#### [ACTION ITEM]
What you return should be each line of the data containing the string "updated".

(RECORDS begins)

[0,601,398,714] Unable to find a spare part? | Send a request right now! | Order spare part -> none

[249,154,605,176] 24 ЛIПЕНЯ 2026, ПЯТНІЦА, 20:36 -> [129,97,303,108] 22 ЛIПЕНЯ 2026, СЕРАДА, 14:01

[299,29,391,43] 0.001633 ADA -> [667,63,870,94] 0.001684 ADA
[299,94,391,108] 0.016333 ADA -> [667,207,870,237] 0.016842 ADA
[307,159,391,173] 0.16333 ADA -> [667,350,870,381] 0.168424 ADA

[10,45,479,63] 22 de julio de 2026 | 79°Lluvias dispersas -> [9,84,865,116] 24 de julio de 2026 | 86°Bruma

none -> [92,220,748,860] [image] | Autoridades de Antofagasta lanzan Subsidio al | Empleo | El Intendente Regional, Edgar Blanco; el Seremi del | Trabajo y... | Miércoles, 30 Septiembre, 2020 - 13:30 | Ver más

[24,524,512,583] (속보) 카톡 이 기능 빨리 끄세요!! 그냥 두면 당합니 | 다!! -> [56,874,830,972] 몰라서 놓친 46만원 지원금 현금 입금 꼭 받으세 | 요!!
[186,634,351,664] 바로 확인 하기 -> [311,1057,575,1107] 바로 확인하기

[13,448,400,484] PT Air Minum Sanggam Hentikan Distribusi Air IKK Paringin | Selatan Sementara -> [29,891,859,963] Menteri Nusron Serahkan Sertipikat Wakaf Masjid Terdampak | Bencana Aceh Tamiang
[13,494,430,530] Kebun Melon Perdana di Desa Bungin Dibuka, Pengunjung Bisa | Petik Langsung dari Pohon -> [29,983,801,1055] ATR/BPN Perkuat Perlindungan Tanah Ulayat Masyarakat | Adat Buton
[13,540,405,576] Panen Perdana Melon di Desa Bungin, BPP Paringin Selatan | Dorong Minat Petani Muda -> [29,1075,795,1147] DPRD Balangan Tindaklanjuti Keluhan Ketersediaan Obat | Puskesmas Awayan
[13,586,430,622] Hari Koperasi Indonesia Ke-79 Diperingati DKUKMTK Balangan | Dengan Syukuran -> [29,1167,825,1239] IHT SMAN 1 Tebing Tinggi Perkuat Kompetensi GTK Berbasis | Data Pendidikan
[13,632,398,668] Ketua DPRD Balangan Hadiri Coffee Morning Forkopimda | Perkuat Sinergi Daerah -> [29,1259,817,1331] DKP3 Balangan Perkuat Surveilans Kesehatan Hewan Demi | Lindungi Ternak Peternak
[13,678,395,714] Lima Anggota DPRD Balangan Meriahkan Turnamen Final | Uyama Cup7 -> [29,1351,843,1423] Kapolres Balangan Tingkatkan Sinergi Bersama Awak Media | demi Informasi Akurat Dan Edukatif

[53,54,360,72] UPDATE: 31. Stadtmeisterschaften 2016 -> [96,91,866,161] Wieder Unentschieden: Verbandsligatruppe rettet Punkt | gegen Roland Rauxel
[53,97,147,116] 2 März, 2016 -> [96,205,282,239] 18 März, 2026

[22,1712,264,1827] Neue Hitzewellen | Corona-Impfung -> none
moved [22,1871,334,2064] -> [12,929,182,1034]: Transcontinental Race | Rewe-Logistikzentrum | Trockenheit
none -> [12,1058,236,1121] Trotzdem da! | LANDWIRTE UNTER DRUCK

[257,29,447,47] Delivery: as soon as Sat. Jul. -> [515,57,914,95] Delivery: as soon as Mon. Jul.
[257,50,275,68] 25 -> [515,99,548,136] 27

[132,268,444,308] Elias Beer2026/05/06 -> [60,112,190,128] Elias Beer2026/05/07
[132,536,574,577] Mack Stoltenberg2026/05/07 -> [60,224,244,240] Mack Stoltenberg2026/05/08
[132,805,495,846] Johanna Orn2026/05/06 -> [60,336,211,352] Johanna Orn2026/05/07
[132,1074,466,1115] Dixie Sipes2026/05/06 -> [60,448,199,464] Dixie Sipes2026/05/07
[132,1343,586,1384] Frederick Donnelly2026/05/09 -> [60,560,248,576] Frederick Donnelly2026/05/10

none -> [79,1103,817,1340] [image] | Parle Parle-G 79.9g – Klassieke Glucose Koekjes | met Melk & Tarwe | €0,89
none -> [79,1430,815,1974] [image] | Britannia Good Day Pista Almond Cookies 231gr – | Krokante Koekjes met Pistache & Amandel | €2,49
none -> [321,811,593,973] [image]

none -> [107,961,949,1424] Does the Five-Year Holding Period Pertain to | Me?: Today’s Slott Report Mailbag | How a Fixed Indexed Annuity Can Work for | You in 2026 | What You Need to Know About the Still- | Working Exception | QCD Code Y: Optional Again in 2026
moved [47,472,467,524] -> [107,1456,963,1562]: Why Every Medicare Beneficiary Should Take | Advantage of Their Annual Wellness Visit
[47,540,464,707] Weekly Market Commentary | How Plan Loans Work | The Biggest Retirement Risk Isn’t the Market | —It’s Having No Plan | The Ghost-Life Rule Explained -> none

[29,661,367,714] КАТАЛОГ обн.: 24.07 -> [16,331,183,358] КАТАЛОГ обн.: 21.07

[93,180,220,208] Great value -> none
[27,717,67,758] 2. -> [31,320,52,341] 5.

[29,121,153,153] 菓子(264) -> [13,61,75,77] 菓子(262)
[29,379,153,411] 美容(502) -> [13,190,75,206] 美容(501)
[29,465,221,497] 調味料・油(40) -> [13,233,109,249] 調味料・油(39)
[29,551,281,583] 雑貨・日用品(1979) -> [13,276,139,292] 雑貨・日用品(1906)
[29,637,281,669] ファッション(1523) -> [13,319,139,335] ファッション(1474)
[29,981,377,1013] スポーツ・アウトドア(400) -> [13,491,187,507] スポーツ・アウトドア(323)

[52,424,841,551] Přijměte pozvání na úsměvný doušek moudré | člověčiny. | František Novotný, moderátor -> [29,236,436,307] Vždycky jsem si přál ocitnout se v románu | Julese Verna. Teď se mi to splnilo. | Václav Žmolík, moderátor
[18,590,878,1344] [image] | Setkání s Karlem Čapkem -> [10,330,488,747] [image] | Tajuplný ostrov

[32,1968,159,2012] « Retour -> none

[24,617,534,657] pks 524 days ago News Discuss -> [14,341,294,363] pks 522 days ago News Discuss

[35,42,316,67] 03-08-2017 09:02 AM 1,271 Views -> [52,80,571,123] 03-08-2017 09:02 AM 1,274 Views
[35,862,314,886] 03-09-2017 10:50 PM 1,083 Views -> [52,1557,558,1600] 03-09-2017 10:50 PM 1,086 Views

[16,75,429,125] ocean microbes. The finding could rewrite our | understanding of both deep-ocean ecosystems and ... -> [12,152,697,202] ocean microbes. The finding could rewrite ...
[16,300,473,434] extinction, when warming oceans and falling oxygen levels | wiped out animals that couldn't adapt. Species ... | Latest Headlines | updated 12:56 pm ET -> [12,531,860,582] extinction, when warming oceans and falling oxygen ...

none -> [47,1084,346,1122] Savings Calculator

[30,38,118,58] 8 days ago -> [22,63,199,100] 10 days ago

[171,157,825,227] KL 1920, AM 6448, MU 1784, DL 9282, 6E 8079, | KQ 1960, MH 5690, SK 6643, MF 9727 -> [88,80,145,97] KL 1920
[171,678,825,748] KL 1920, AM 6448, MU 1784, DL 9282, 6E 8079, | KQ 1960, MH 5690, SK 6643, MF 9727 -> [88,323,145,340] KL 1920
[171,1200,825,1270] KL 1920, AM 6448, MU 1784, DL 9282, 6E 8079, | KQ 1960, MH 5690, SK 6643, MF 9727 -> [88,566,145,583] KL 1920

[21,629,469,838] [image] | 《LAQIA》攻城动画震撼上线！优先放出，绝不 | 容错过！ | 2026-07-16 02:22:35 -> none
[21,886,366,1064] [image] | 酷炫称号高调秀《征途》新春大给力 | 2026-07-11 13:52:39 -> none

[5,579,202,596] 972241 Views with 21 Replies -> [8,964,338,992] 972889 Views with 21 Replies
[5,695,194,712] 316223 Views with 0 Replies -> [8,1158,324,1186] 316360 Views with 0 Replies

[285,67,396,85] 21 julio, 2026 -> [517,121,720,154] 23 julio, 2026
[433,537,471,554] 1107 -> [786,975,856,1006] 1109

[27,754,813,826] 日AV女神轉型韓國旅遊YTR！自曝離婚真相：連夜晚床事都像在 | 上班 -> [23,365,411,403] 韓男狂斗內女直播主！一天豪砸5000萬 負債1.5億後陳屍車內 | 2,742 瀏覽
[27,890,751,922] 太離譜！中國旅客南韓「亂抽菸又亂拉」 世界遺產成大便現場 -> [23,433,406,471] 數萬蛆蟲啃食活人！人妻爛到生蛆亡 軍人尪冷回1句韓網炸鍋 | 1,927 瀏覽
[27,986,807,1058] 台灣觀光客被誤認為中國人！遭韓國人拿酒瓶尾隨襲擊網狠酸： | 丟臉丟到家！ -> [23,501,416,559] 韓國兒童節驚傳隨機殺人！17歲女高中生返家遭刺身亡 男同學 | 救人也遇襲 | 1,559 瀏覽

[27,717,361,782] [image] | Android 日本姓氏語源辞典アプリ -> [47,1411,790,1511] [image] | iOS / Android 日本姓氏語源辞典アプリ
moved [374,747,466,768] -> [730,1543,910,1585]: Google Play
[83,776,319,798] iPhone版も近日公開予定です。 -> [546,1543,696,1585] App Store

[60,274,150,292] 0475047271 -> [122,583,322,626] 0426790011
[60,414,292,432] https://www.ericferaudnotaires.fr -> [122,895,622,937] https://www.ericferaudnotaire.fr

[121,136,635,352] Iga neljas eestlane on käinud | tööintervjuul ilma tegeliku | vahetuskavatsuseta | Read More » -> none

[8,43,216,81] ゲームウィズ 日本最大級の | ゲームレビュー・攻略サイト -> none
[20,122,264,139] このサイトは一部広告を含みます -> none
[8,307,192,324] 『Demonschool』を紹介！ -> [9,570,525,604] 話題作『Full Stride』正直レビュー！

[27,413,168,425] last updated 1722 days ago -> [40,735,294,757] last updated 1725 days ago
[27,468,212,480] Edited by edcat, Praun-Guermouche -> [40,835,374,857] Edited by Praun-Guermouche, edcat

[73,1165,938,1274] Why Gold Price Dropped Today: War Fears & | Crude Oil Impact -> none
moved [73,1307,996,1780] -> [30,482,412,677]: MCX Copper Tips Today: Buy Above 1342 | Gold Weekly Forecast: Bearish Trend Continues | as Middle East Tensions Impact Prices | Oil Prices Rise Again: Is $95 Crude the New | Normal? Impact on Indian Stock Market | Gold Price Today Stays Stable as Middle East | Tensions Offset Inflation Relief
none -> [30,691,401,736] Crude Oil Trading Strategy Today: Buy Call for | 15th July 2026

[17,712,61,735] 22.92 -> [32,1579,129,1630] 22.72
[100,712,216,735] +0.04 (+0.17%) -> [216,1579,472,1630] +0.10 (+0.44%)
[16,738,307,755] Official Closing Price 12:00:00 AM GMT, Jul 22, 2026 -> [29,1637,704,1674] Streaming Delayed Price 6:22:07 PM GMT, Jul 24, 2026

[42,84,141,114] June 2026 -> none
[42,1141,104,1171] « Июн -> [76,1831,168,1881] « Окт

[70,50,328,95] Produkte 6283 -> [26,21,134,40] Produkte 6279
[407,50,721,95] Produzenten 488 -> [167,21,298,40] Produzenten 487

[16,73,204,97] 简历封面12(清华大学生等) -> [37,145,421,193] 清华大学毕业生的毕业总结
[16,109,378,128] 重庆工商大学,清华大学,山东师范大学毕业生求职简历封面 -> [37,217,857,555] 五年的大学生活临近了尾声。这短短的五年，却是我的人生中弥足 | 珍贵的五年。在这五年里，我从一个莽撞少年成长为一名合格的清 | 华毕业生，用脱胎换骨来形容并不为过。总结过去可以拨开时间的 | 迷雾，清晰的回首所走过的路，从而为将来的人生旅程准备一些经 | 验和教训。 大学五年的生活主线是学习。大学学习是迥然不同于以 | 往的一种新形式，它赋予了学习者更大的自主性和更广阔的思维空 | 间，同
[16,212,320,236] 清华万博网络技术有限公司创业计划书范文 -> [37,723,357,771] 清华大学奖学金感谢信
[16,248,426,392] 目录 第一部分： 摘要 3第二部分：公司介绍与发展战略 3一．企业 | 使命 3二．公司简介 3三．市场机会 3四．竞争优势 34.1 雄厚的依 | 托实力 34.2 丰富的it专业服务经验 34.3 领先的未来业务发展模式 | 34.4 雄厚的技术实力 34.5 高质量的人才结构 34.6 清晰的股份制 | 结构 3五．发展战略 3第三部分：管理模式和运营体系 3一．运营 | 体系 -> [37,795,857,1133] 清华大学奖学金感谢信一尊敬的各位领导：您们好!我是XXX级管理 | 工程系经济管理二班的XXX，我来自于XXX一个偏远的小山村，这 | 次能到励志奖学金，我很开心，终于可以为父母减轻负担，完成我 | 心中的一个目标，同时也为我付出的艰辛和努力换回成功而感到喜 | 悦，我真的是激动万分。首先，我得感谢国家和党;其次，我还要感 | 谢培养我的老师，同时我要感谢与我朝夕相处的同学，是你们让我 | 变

(RECORDS ends)

#### [THE COMPLETED TASK]
[16,300,473,434] extinction, when warming oceans and falling oxygen levels | wiped out animals that couldn't adapt. Species ... | Latest Headlines | updated 12:56 pm ET -> [12,531,860,582] extinction, when warming oceans and falling oxygen ...
[27,413,168,425] last updated 1722 days ago -> [40,735,294,757] last updated 1725 days ago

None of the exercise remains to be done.